━━━━━ Data section

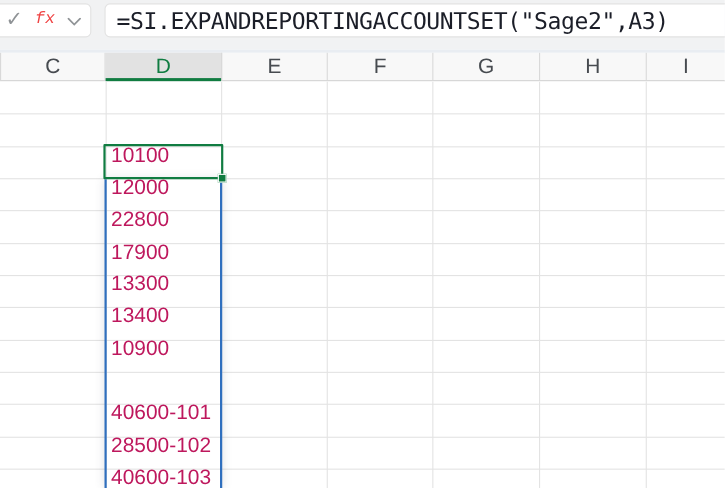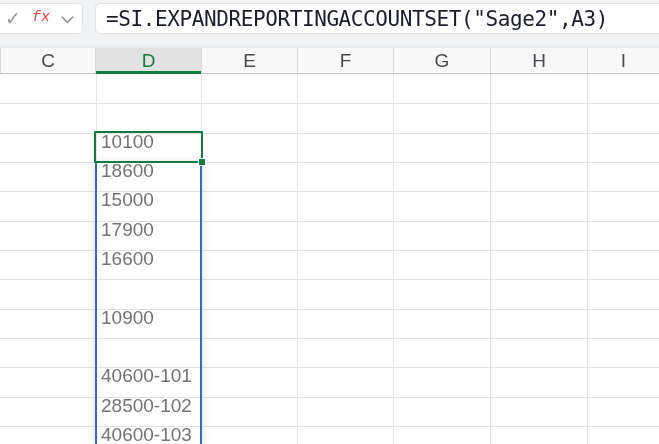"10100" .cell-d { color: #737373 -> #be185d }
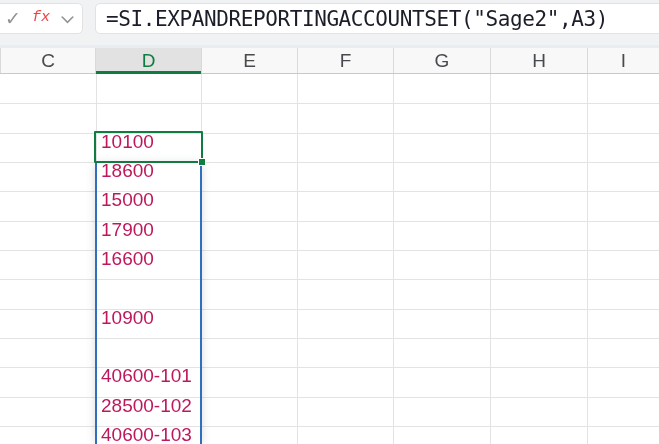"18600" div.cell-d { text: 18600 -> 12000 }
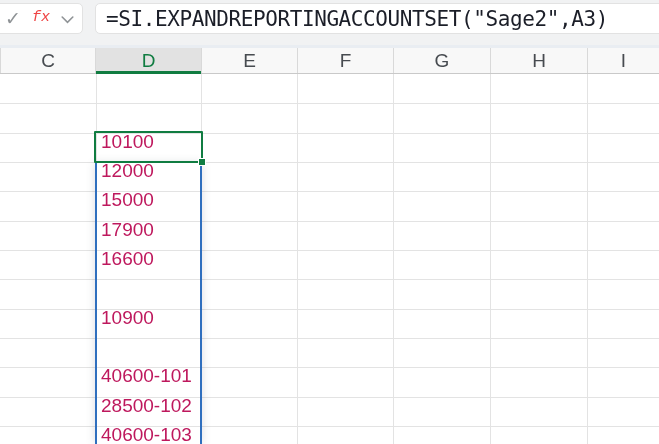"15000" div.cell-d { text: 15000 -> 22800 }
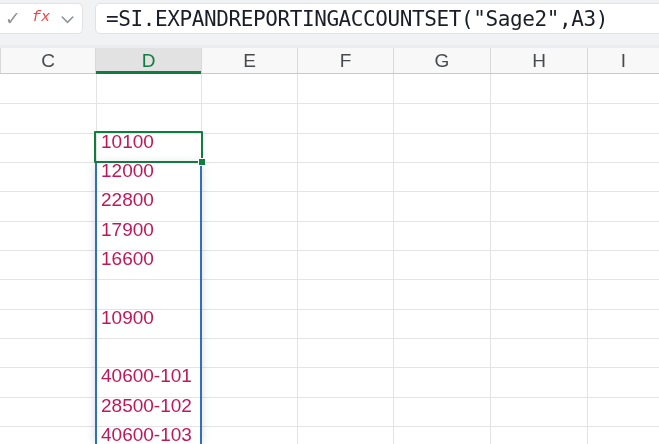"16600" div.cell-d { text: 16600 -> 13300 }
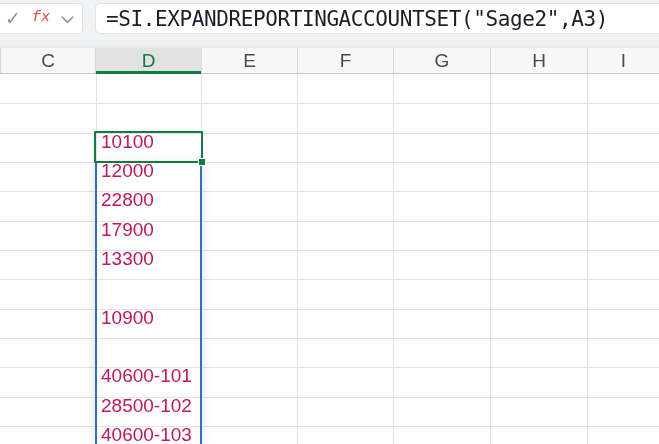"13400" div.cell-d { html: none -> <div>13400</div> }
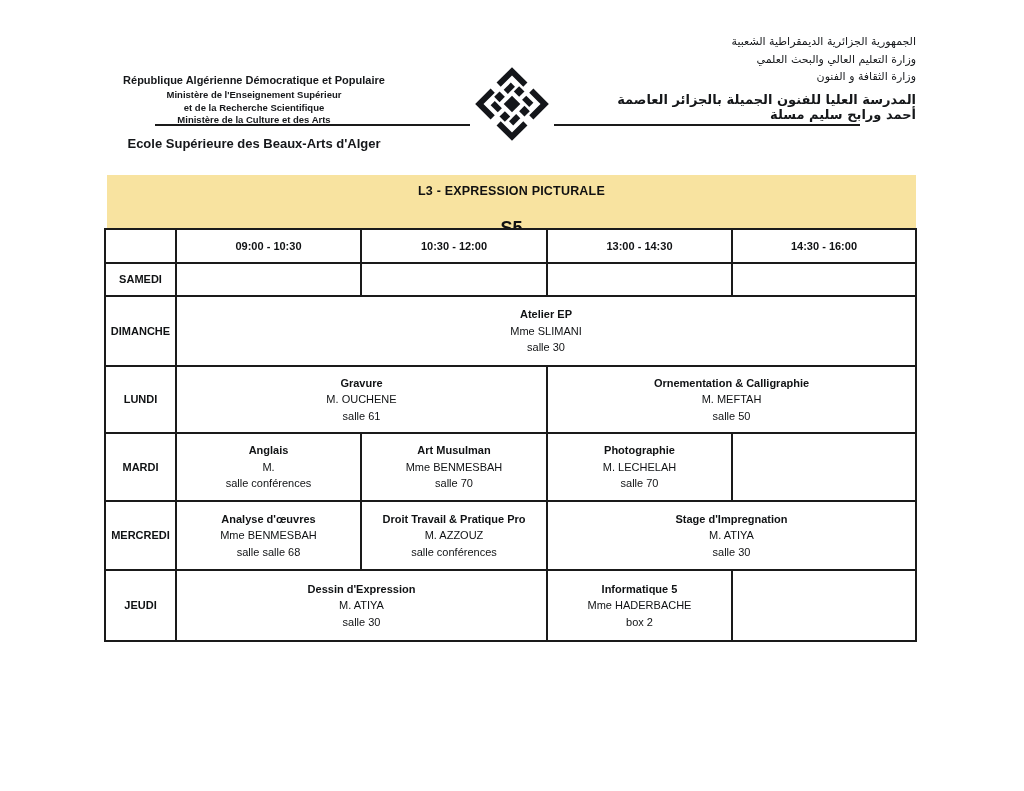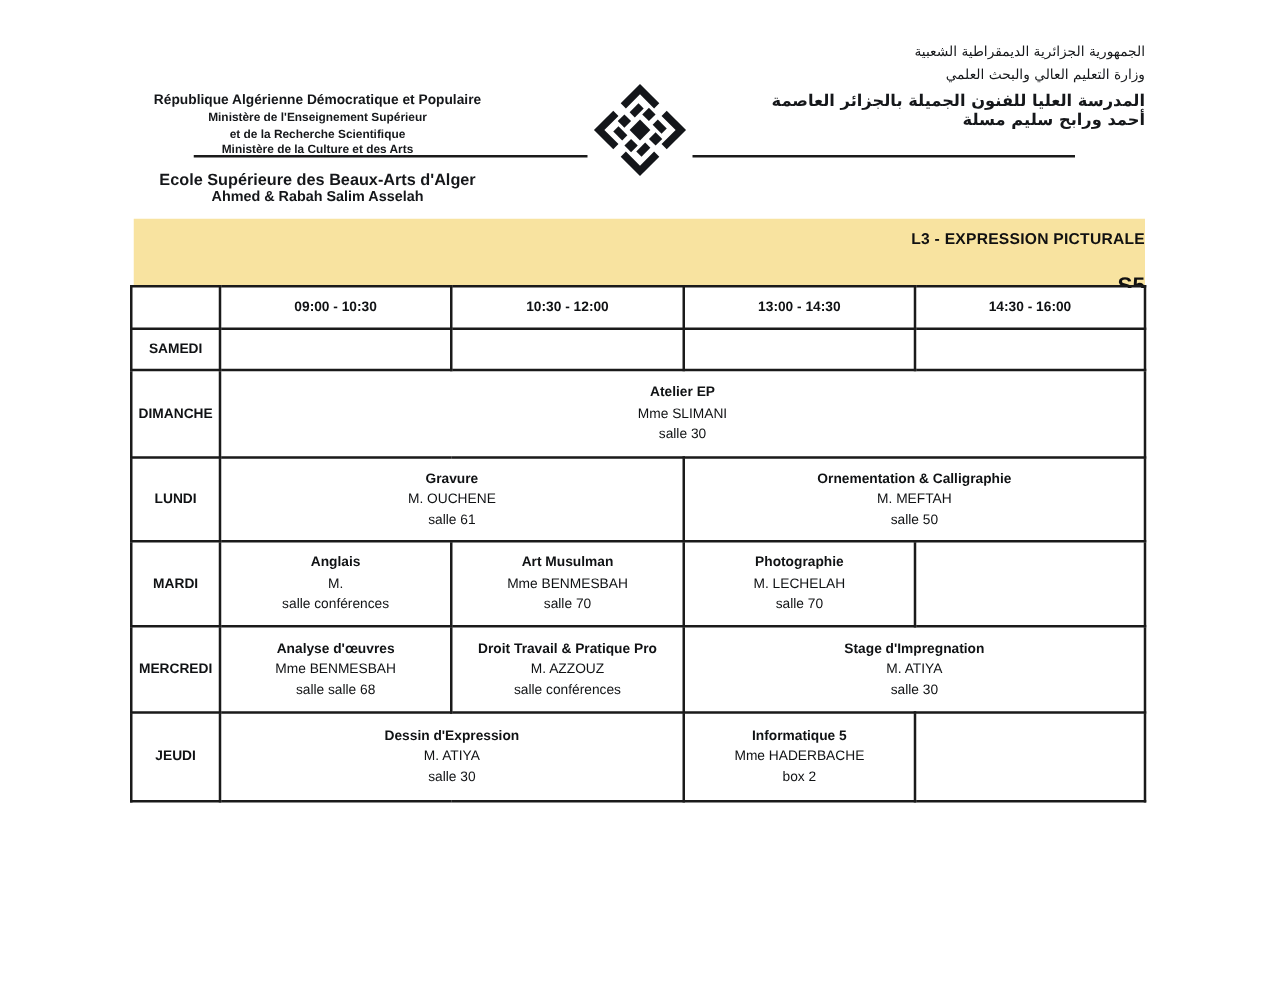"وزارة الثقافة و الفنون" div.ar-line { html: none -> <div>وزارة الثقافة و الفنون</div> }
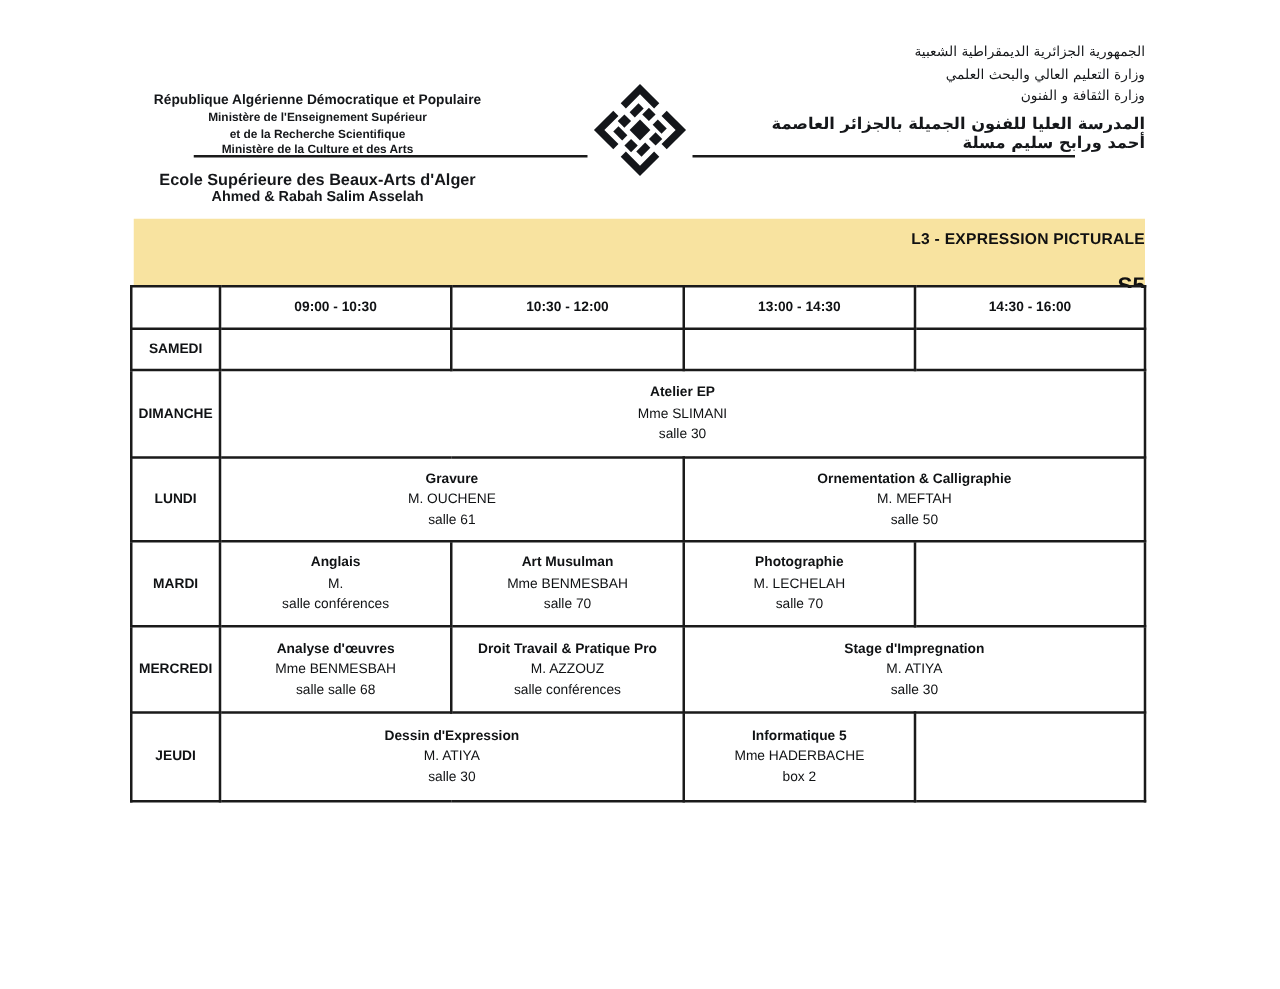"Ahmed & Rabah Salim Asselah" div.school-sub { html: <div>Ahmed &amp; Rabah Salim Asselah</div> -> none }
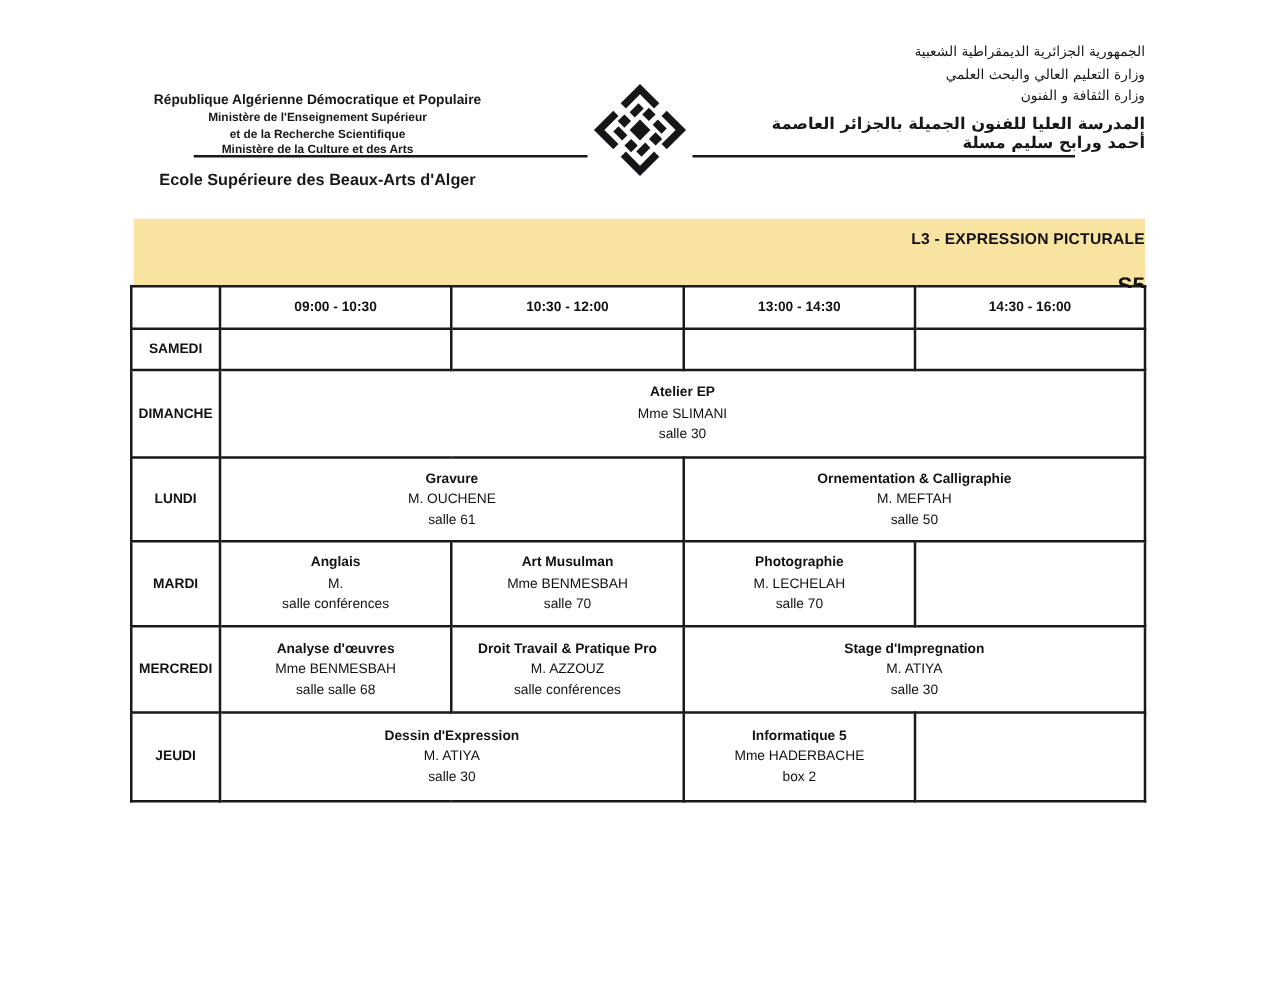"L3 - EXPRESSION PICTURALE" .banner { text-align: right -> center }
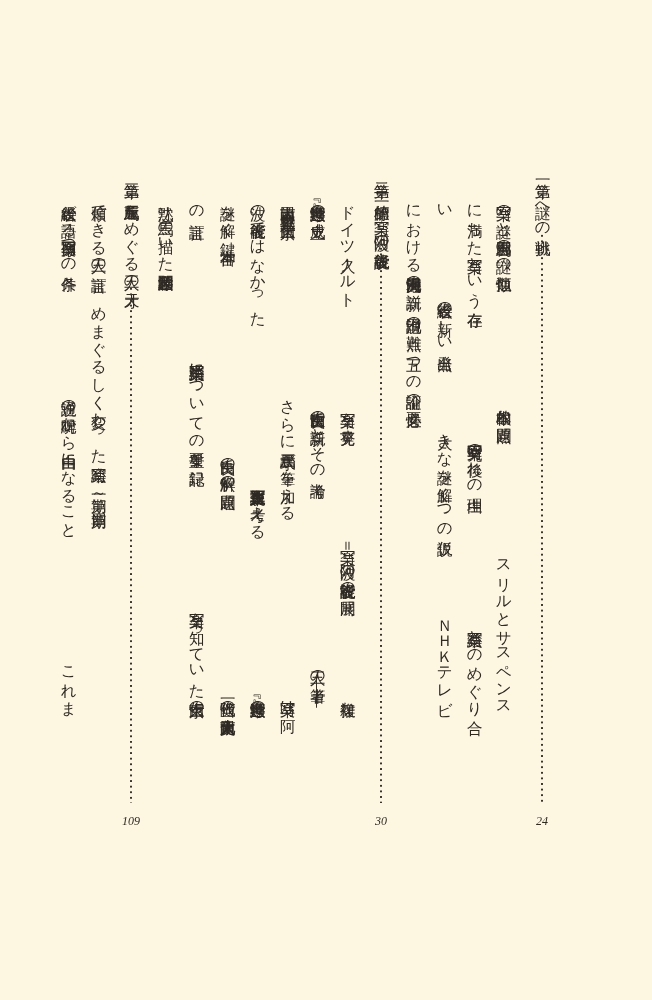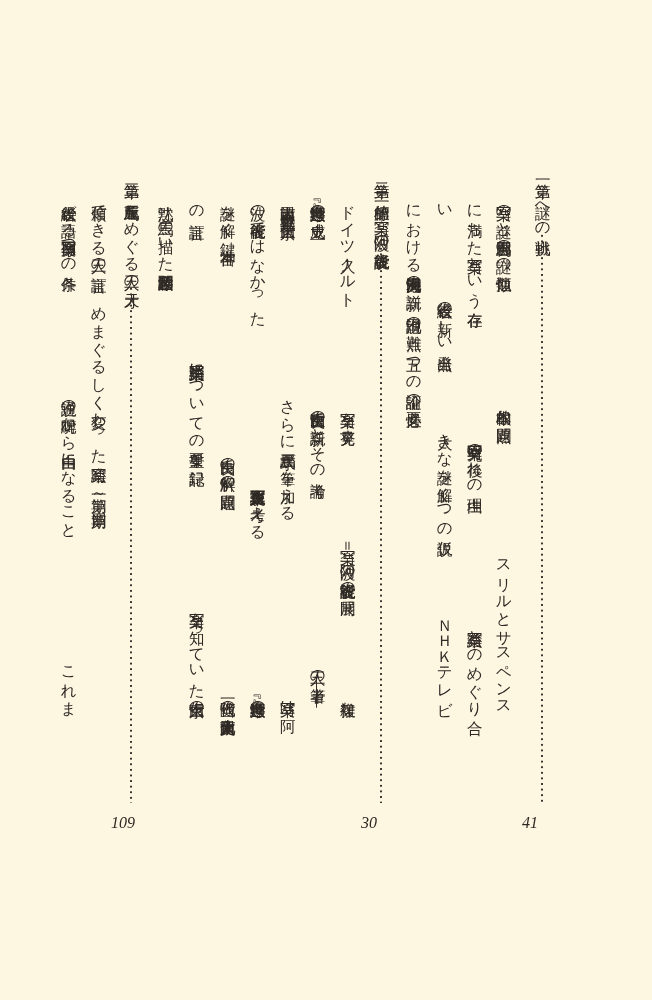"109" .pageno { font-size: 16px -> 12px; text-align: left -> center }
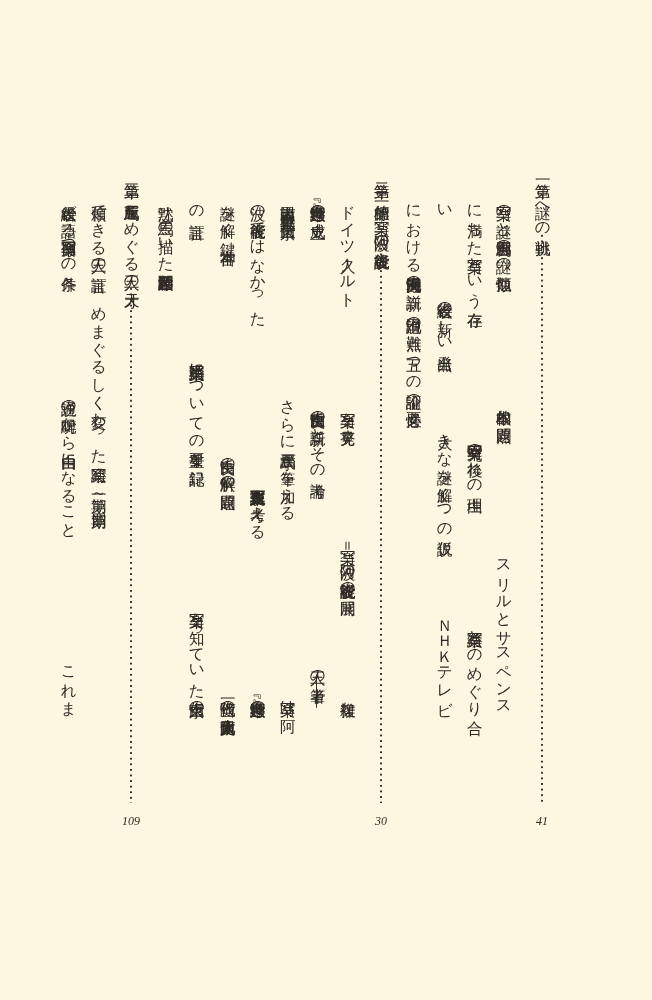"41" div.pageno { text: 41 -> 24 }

━━━━━━━━━━

■ **Task**
Although the records contain pictures, only the text should be copied, exactly as it stands.

■ **Result for this exercise**
"10100" .cell-d { color: #737373 -> #be185d }
"18600" div.cell-d { text: 18600 -> 12000 }
"15000" div.cell-d { text: 15000 -> 22800 }
"16600" div.cell-d { text: 16600 -> 13300 }
"13400" div.cell-d { html: none -> <div>13400</div> }
"وزارة الثقافة و الفنون" div.ar-line { html: none -> <div>وزارة الثقافة و الفنون</div> }
"Ahmed & Rabah Salim Asselah" div.school-sub { html: <div>Ahmed &amp; Rabah Salim Asselah</div> -> none }
"L3 - EXPRESSION PICTURALE" .banner { text-align: right -> center }
"109" .pageno { font-size: 16px -> 12px; text-align: left -> center }
"41" div.pageno { text: 41 -> 24 }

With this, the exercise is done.